Not all fresh water dunkings are the same. If you get a lot of lake water with micro-organisms and silt in the water into your camera, it can easily be as bad or worse than salt water flooding. The silt will have to be washed out of the camera, and it will probably take a full tear-down and clean-lube-adjust plus spare parts to refurbish the camera. This situation might be a case where you would again be advised by your repairperson to keep the camera wet before sending it off.

Sometimes, believe it or not, people will try to sell or pass off such flooded cameras to unsuspecting buyers. Here is a tip. Look for salt crystals and encrustation around and under the battery compartment lid. If you see white crystals here, you can suspect salt water flooding. Similar corrosion around or under controls is also a bad sign. For other camera and lens testing tips, see our camera and lens testing pages.

Lenses

There are lots of potential problems with lenses. First off, don't exercise the lens by zooming it or focusing it in and out until after you have carefully cleaned it of any surface water and removed from the camera (assuming SLRs here).
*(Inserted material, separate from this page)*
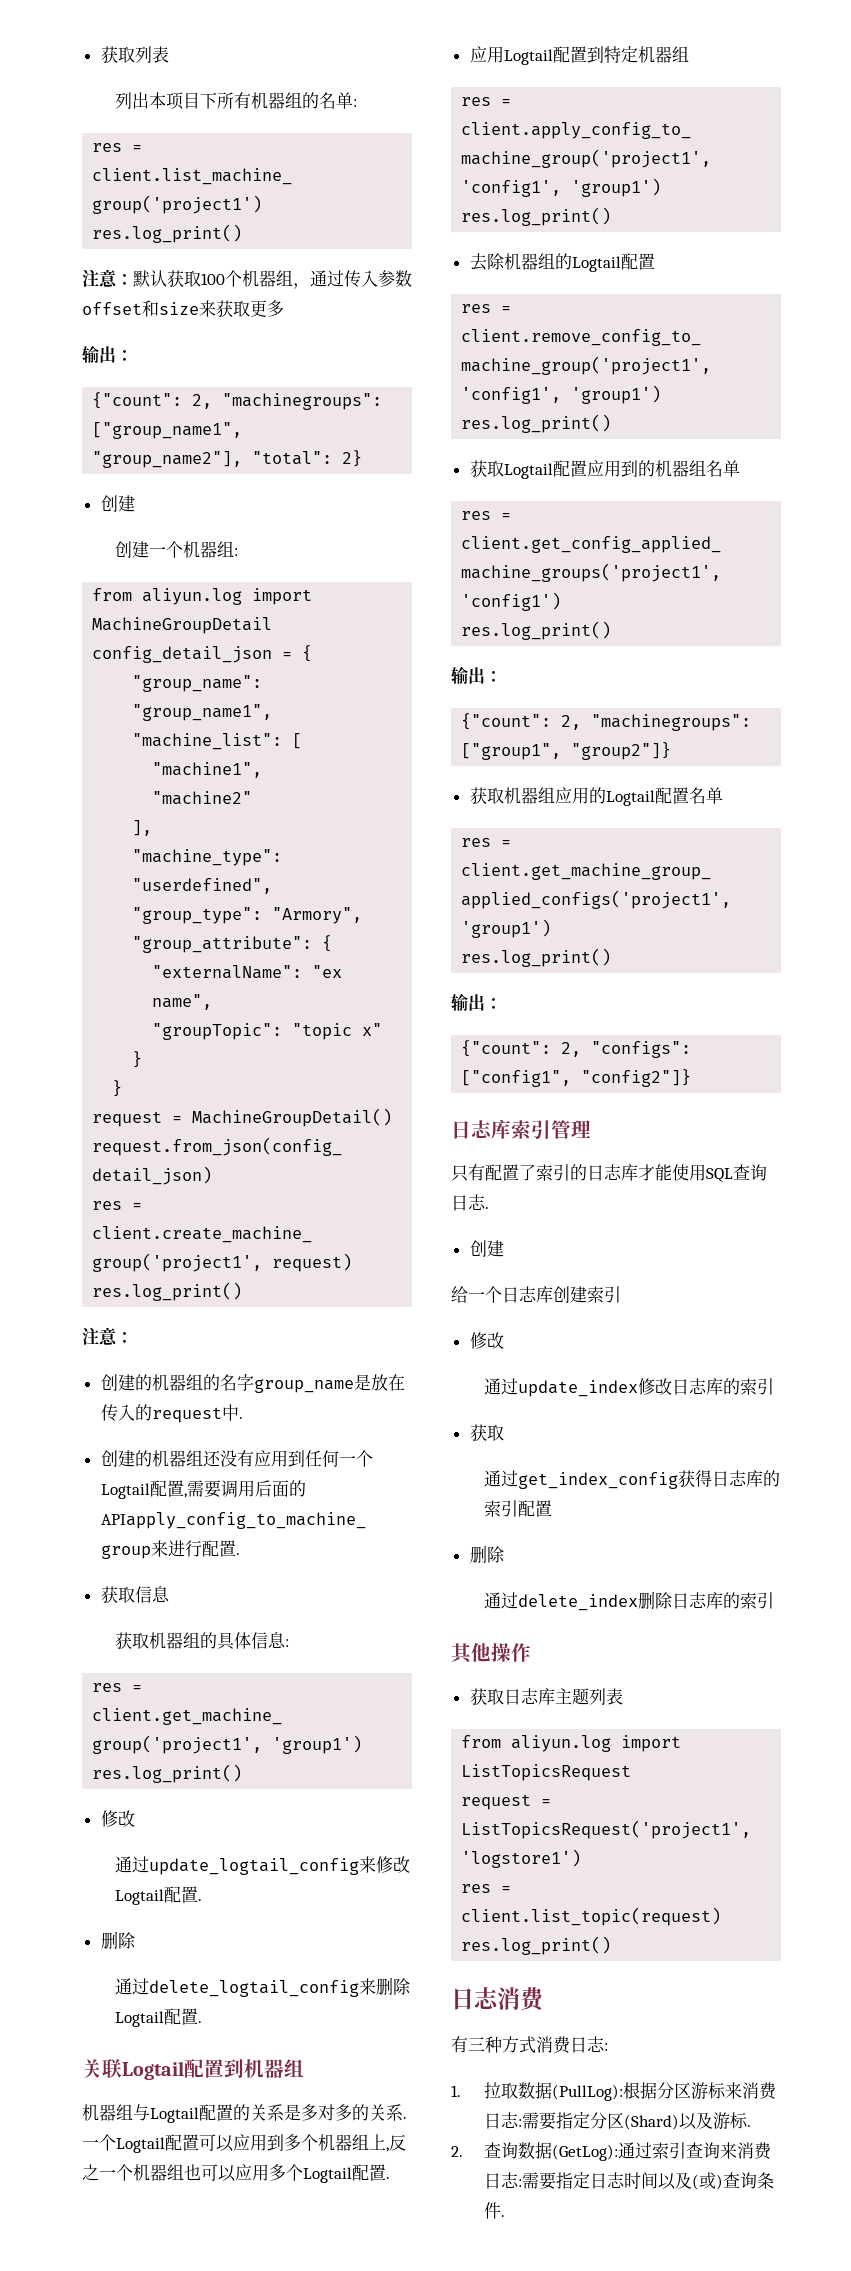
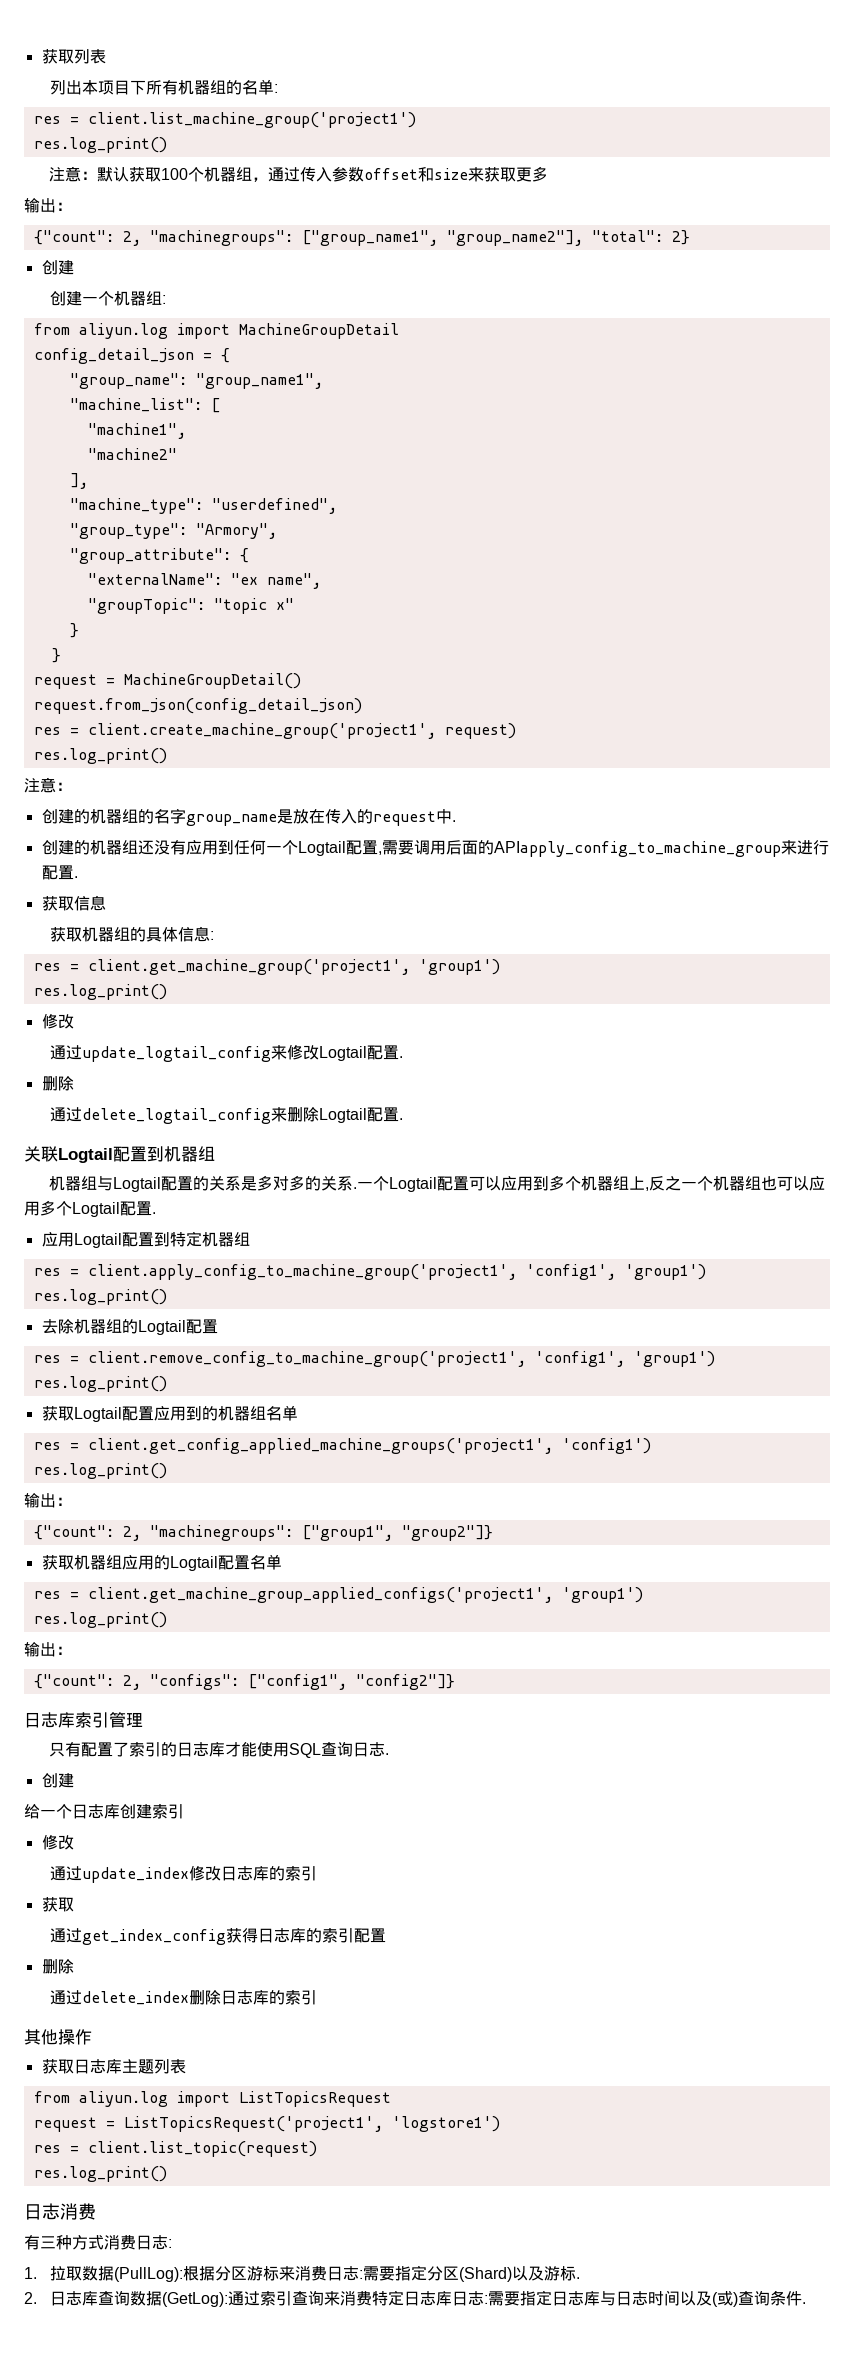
- 2.查询数据(GetLog):通过索引查询来消费日志:需要指定日志时间以及(或)查询条件.
+ 2.日志库查询数据(GetLog):通过索引查询来消费特定日志库日志:需要指定日志库与日志时间以及(或)查询条件.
You don't want to cause a slight vacuum which might suck more salt water, silt, bacteria, or other contaminants further into the lens assembly. Most zoom lenses have channels to let air in and out easily to make zooming easier (less vacuum effects), so be especially careful with them.

Most manual focus lenses have very tight tolerances, so chance are pretty good that the lens will not flood in shallow water (in deeper water, under more water pressure, that is less likely). On the other hand, many autofocus lenses have different tolerances, to allow fast lens element motions and rapid focusing movement. That can be bad news if it also lets in more water, more easily, in the event of a dropped or flooded camera.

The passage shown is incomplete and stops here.